Philadelphia’s landscape changed dramatically as it grew into a manufacturing powerhouse in the 19th century. Fields were paved and covered with warehouses, factories and homes. Rivers and streams were bulkheaded, dammed, paved over and used as sewers to remove industrial and human waste. And the natural systems that previously absorbed and filtered rain and flood waters all but disappeared.
Now the City is working with partners to turn the tide by creating new stormwater management systems around Philadelphia that help to improve water quality in our rivers and manage stormwater where it falls. One of these solutions is the installation of rain gardens along Schuylkill Banks. New rain gardens are being installed in areas along the trail that are prone to erosion, and they are also being designed into new trail segments like South to Christian.
These environmentally-friendly features are not only good for the river, but they also make for more attractive parks, provide flowers for pollinators and create homes for urban wildlife, like turtles and birds. Learn about the rain garden (pictured below) that was recently installed at the northernmost end of Schuylkill Banks here.
What’s in a Rain Garden?
Several elements come together to make an effective bioswale.

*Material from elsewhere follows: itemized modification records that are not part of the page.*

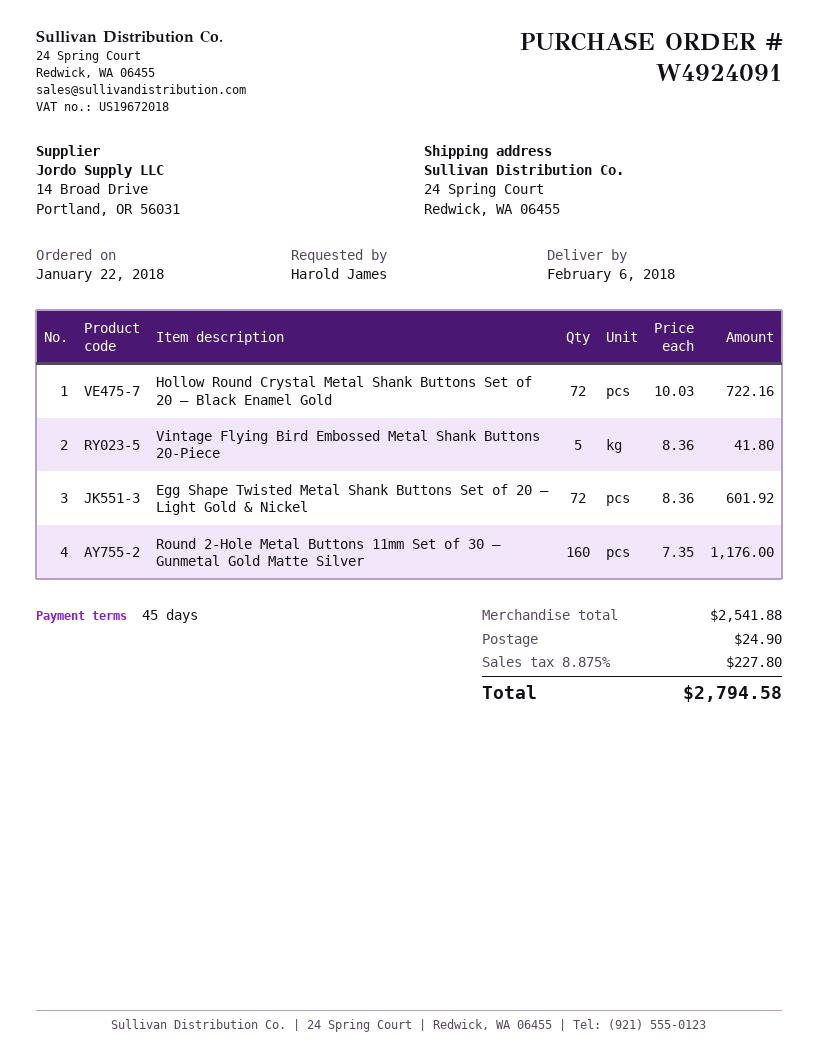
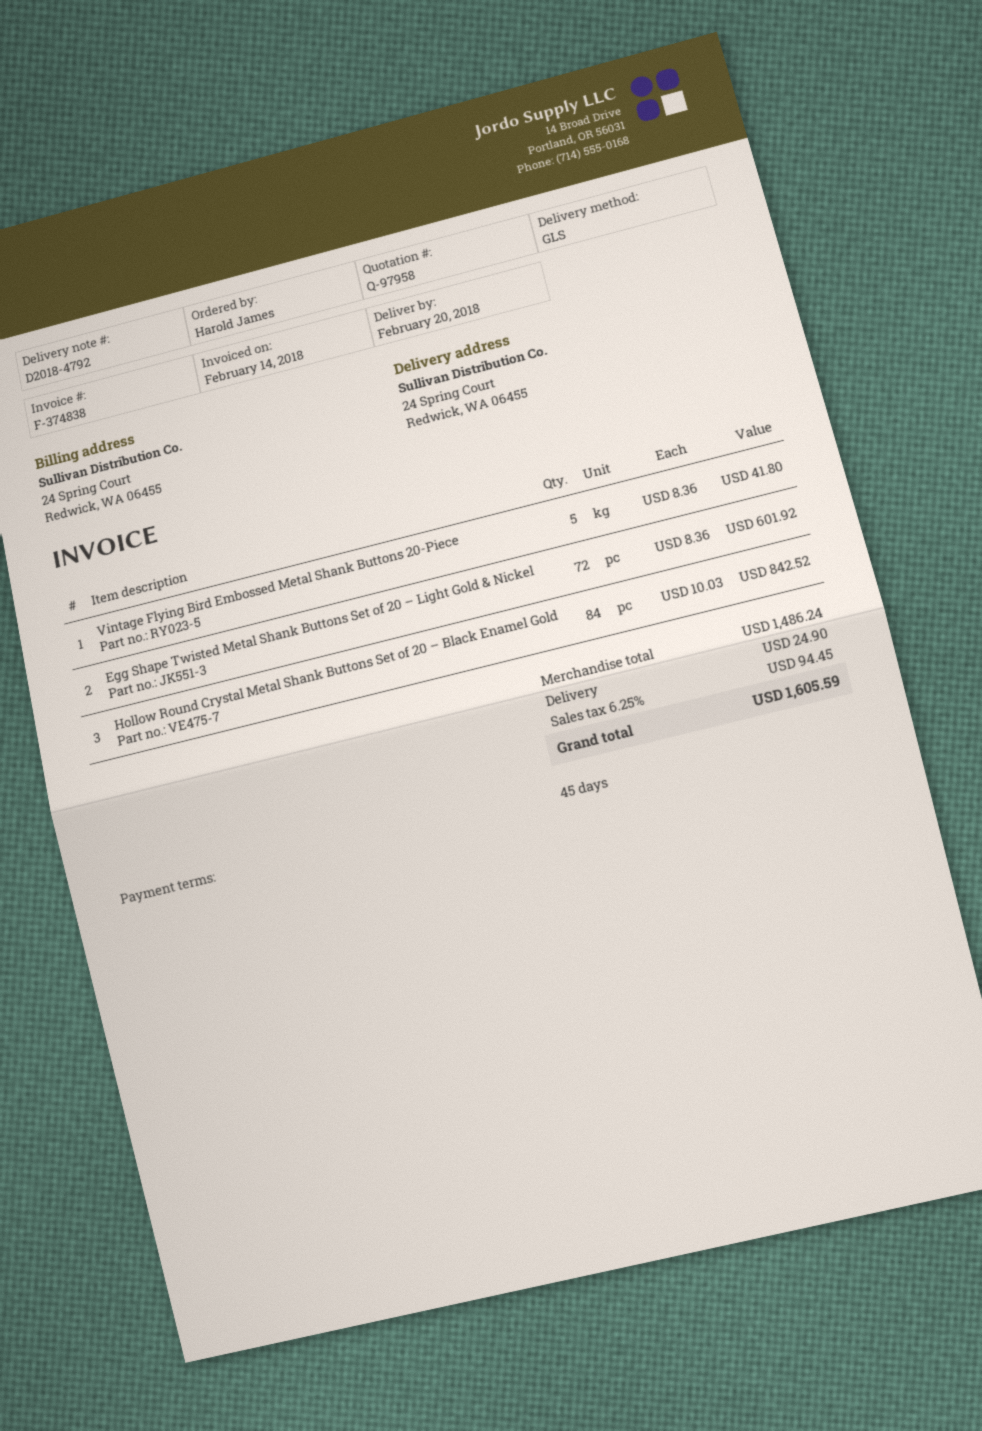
delivery date: 2018-02-06 -> 2018-02-20
Hollow Round Crystal Metal Shank Buttons Set of 20 – Black Enamel Gold: 72 x 10.03 = 722.16 -> 84 x 10.03 = 842.52
Round 2-Hole Metal Buttons 11mm Set of 30 – Gunmetal Gold Matte Silver: 160 x 7.35 = 1176.00 -> none
subtotal: 2541.88 -> 1486.24
tax: 8.875% = 227.80 -> 6.25% = 94.45
total: 2794.58 -> 1605.59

•The planting bed is lower than surrounding land to encourage rain water to collect in the area.
•Special soils absorb and retain the water.
•Hardy plants drink up excess water and are drought-resistant, so they don’t need to be watered as frequently as lawns.
All of these elements work together to prevent erosion, absorb and filter stormwater, and create a green buffer between the river and the rest of the City during floods.